Według nieoficjalnych informacji, w nowym pakiecie sankcji na Rosję, nad którym pracuje Unia Europejska, jest m.in. stopniowe wprowadzanie embarga na dostawy ropy naftowej z Rosji do końca roku. Silnie ma naciskać na to nareszcie także strona niemiecka. - Rosja może po tym nie stanąć na nogi przez wiele lat - mówi szefowa niemieckiej dyplomacji Annalena Baerbock.
Poza tym Bruksela ma też planować odłączenie największego banku od systemu SWIFT i uderzenie w przemysł chemiczny. Nadal nie ma w propozycjach Komisji Europejskiej embarga na gaz z Rosji, o co apelują przede wszystkim Polska i kraje bałtyckie. Co kluczowe, to na razie wyłącznie nieoficjalny zarys sankcji - konsultacje w jego sprawie trwają, wiele może się zmienić.
Prace nad nowym (szóstym już) pakietem sankcji na Rosję Komisja Europejska ma zakończyć już we wtorek 3 maja. Następnego dnia ma przedstawić je do zatwierdzenia ambasadorom państw członkowskich przy UE.
Jak donosi agencja Reutera, powołując się na unijnych urzędników, nowy pakiet może zawierać wyjątek wobec embarga na rosyjską ropę dla Węgier i Słowacji. Alternatywą może być długi okres dostosowania się do embarga.
Powodem takiej decyzji miałoby być bardzo silne uzależnienie tych dwóch krajów od surowca z Rosji. Jak jednak zwraca uwagę Arkadiusz Balcerowski, analityk Noble Funds TFI, o ile rzeczywiście Słowacja jest w najtrudniejszej sytuacji spośród krajów UE, o tyle uzależnienie Węgier od rosyjskiej ropy jest znacznie niższe niż m.in. Polski, Finlandii czy Litwy.

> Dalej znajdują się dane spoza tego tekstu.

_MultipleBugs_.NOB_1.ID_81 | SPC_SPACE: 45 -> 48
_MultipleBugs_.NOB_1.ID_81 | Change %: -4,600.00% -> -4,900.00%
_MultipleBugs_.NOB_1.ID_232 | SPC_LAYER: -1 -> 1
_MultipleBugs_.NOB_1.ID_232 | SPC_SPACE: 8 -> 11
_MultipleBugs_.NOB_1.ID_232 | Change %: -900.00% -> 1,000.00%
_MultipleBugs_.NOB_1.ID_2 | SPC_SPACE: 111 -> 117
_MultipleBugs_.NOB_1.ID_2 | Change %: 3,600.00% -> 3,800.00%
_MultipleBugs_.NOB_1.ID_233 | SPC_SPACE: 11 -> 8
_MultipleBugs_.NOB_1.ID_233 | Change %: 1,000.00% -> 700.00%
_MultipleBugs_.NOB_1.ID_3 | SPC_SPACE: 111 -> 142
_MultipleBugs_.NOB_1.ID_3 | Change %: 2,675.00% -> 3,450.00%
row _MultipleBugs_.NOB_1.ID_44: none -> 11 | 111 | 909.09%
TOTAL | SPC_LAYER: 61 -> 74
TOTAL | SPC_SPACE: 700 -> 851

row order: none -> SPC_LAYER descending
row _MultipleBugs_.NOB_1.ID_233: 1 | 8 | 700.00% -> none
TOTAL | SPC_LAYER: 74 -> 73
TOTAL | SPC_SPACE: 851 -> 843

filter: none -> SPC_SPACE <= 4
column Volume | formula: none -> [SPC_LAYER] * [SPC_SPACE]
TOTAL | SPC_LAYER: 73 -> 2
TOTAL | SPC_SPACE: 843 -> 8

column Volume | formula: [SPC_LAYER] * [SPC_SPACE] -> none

Jak wynika z obliczeń Centre for Research on Energy and Clean Air (CREA), od 24 lutego br. - tj. początku pełnoskalowej inwazji Rosji w Ukrainie - płatności z Unii Europejskiej na rzecz Rosji z tytułu importu ropy naftowej wyniosły już blisko 20 mld euro. Do tego dochodzi ok. 27 mld euro za gaz oraz o. 800 mln euro za węgiel. Łącznie daje to ok. 47,5 mld euro, które zasiliło rosyjski budżet przez nieco ponad dwa miesiące.
W kwietniu kraje UE zgodziły się na embargo na rosyjski węgiel od sierpnia br.

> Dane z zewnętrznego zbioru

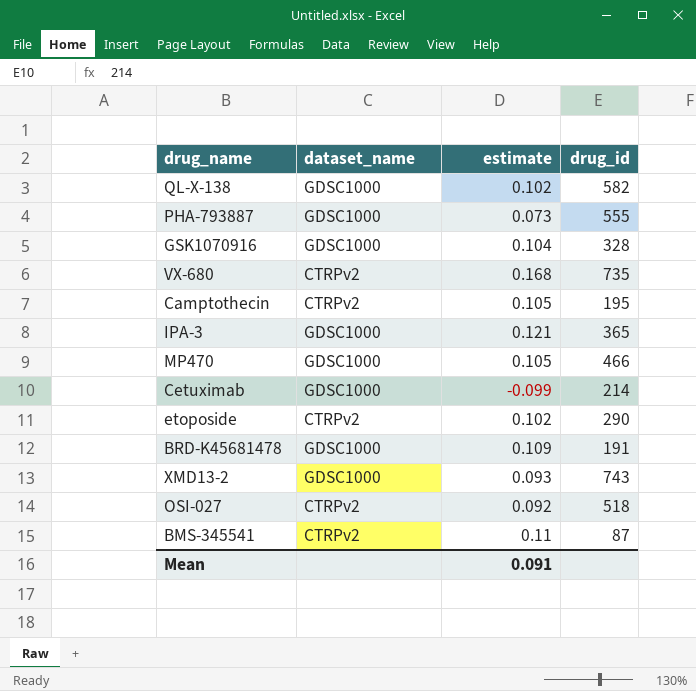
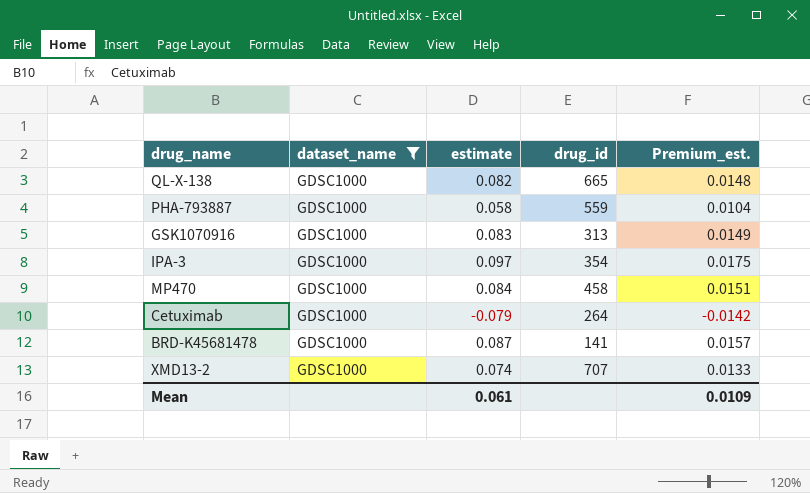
filter: none -> dataset_name = GDSC1000
column Premium_est. | formula: none -> [estimate] * 0.18
QL-X-138 | estimate: 0.102 -> 0.082
QL-X-138 | drug_id: 582 -> 665
PHA-793887 | estimate: 0.073 -> 0.058
PHA-793887 | drug_id: 555 -> 559
GSK1070916 | estimate: 0.104 -> 0.083
GSK1070916 | drug_id: 328 -> 313
IPA-3 | estimate: 0.121 -> 0.097
IPA-3 | drug_id: 365 -> 354
MP470 | estimate: 0.105 -> 0.084
MP470 | drug_id: 466 -> 458
Cetuximab | estimate: -0.099 -> -0.079
Cetuximab | drug_id: 214 -> 264
BRD-K45681478 | estimate: 0.109 -> 0.087
BRD-K45681478 | drug_id: 191 -> 141
XMD13-2 | estimate: 0.093 -> 0.074
XMD13-2 | drug_id: 743 -> 707
Mean | estimate: 0.091 -> 0.061

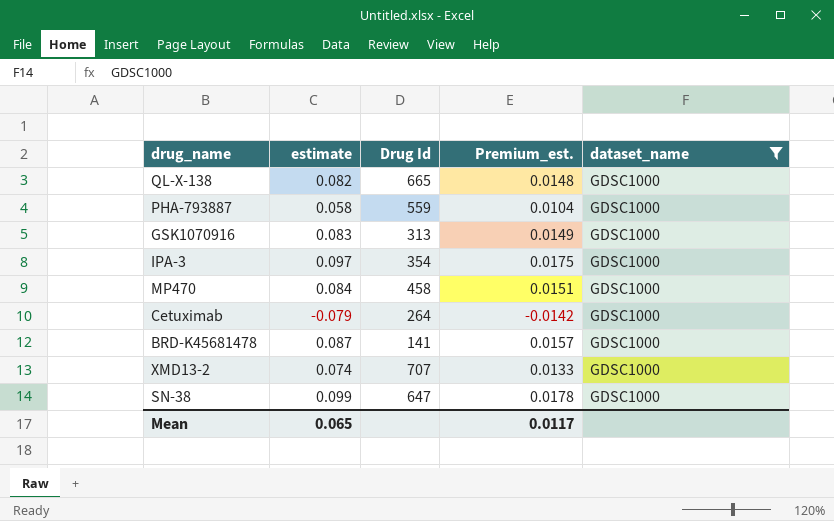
column name: drug_id -> Drug Id
column dataset_name | position: 2 -> 5
row SN-38: none -> 0.099 | 647 | 0.0178 | GDSC1000
Mean | estimate: 0.061 -> 0.065
Mean | Premium_est.: 0.0109 -> 0.0117

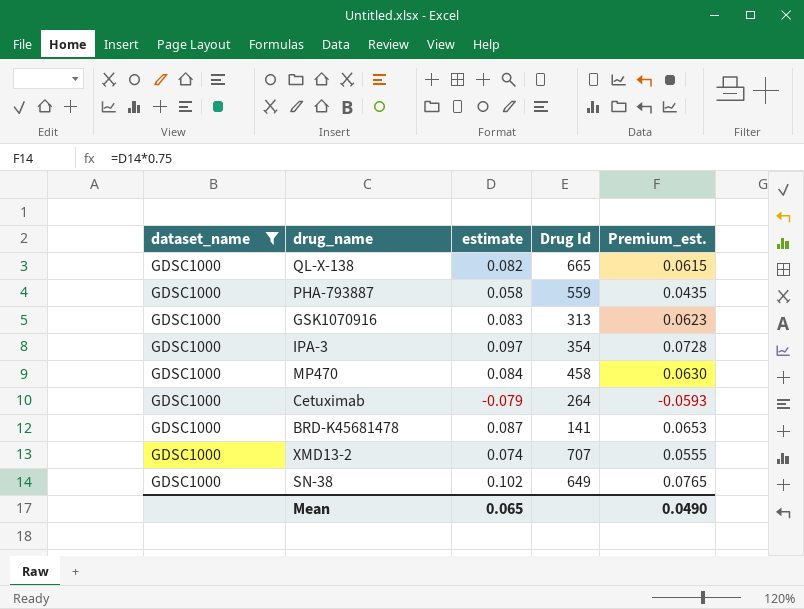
column dataset_name | position: 5 -> 1
column Premium_est. | formula: [estimate] * 0.18 -> [estimate] * 0.75
SN-38 | estimate: 0.099 -> 0.102
SN-38 | Drug Id: 647 -> 649
Mean | Premium_est.: 0.0117 -> 0.0490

Jak wyliczali niedawno eksperci z Polskiego Instytutu Ekonomicznego, zyski ze sprzedaży ropy naftowej tylko do państw Unii to ok. 10 proc. centralnego budżetu Federacji Rosyjskiej. Analitycy z PIE wskazali na trzy potencjalne źródła dywersyfikacji dostaw ropy naftowej do Unii Europejskiej. To porozumienie z Iranem, większe wykorzystanie możliwości importu z Norwegii oraz zwiększenie dostaw z USA i Kazachstanu.